▶ **WHAT IS NEEDED**
Your answer must hold only the lines below from the line containing "moved [292,163,484,465] ->" through the line containing "none -> [529,781,829,823] mycanvasprint.co.uk", each reproduced exactly.

▶ **GIVEN INFORMATION**
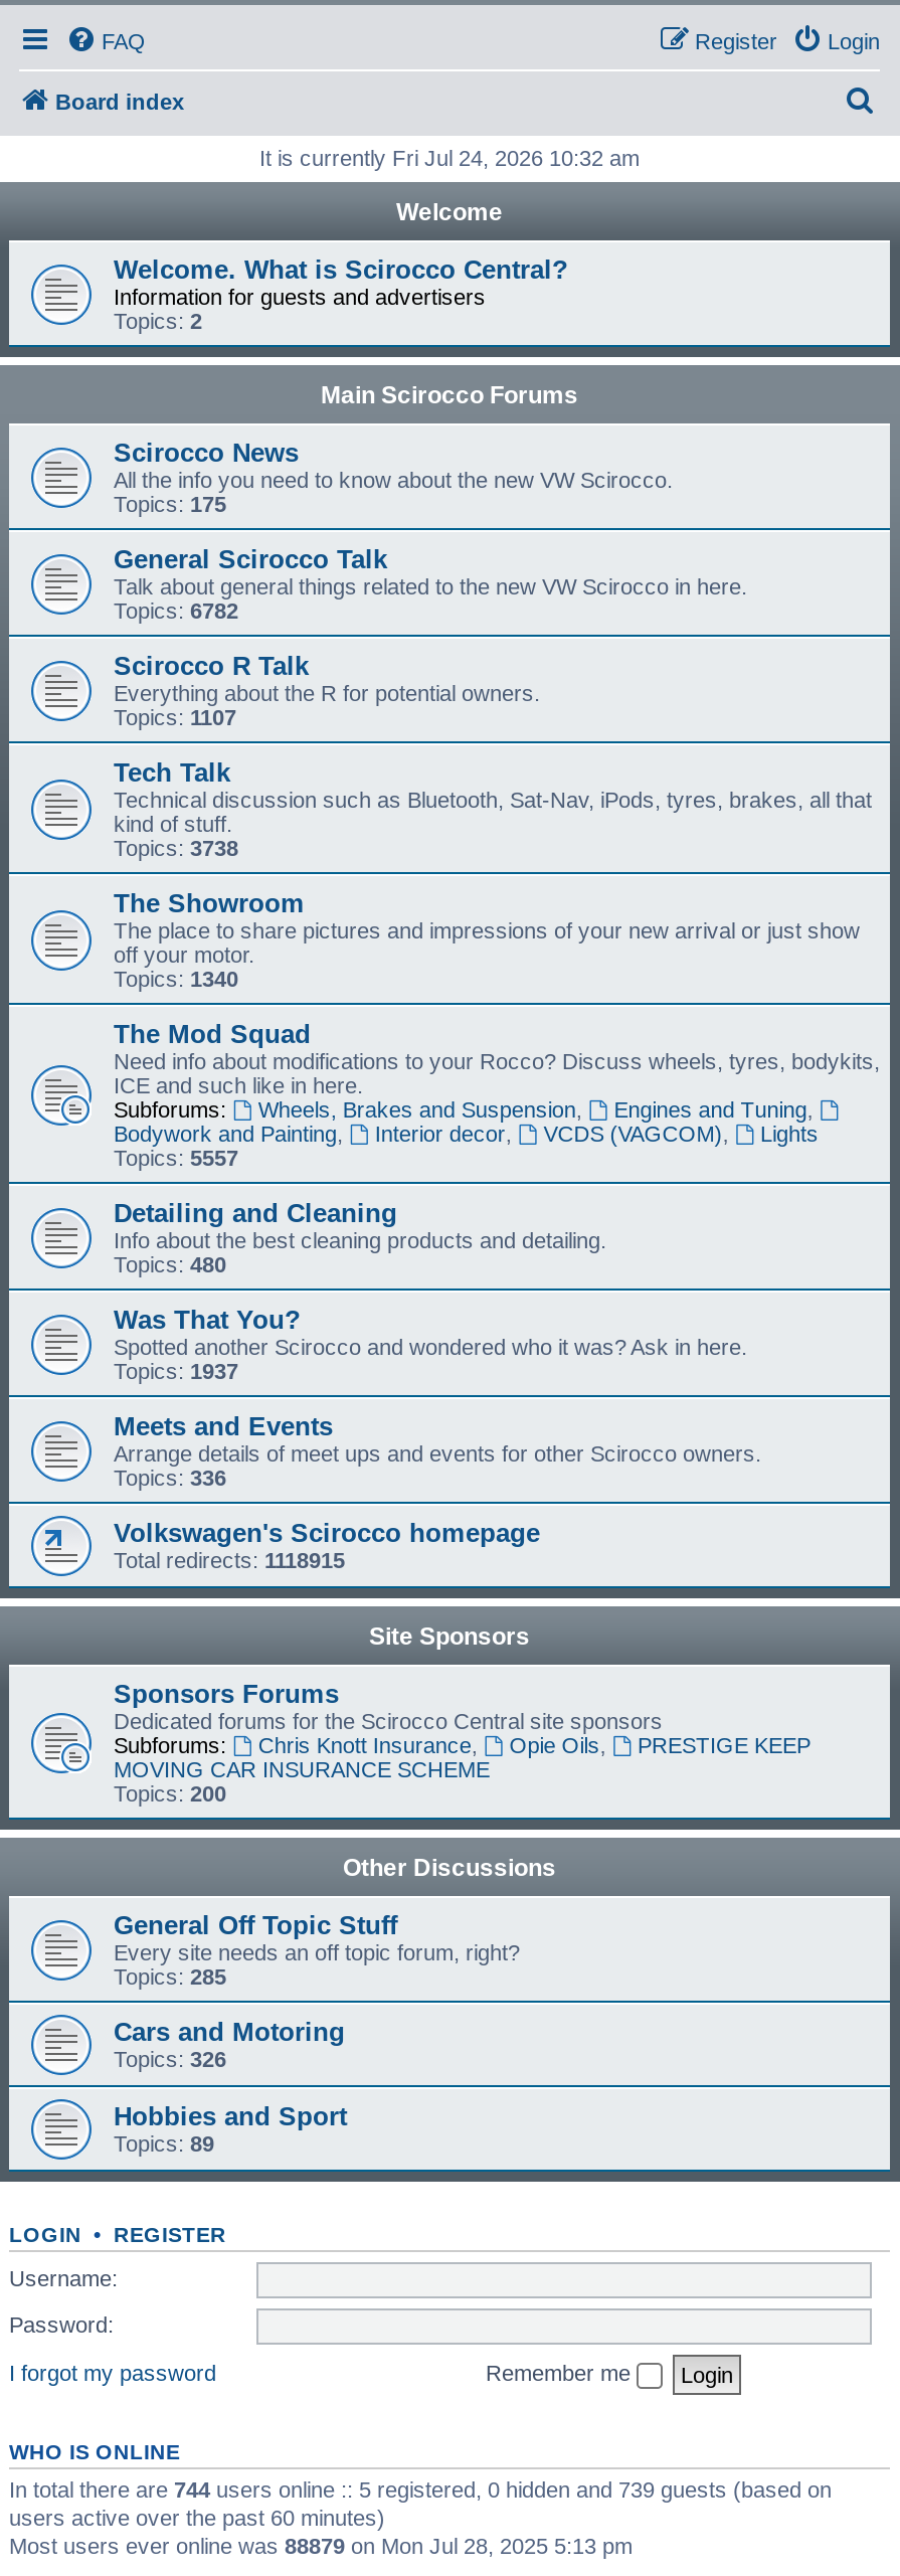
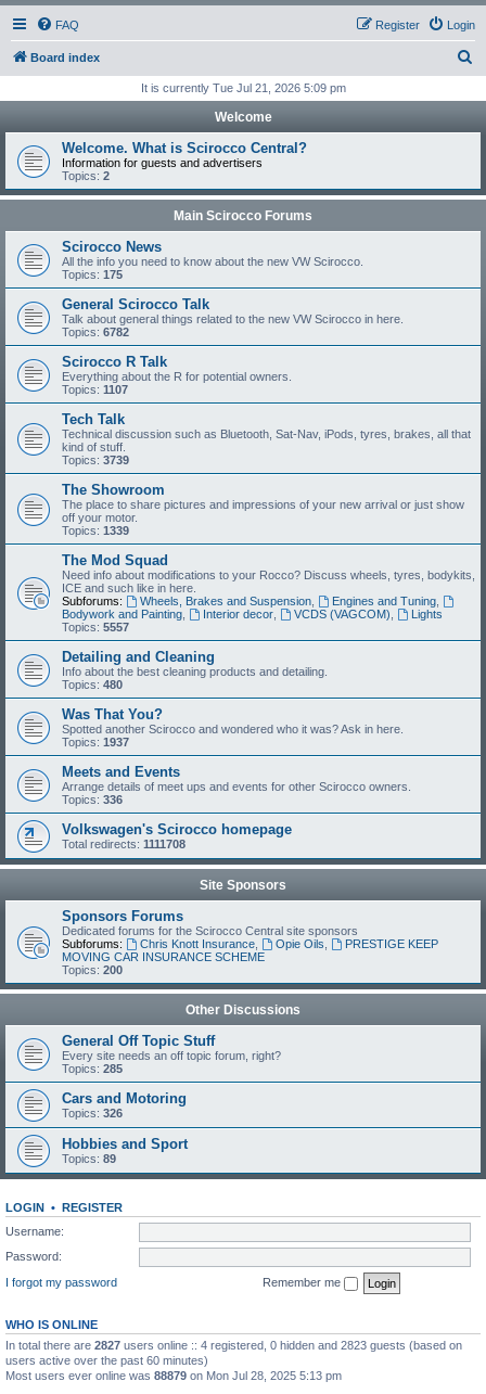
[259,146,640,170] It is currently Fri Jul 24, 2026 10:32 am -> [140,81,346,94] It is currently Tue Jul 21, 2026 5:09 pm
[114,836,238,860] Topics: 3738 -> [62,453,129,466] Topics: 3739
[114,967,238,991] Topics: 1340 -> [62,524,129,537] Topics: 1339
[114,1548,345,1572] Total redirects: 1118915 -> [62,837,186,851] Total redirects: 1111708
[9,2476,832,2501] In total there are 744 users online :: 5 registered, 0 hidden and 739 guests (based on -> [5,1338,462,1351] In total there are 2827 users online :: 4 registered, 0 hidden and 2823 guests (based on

==

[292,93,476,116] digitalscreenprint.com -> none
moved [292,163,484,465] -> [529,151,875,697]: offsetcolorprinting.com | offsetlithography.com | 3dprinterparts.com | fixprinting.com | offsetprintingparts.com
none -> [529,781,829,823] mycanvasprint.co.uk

▶ **COMPLETED EXERCISE**
moved [292,163,484,465] -> [529,151,875,697]: offsetcolorprinting.com | offsetlithography.com | 3dprinterparts.com | fixprinting.com | offsetprintingparts.com
none -> [529,781,829,823] mycanvasprint.co.uk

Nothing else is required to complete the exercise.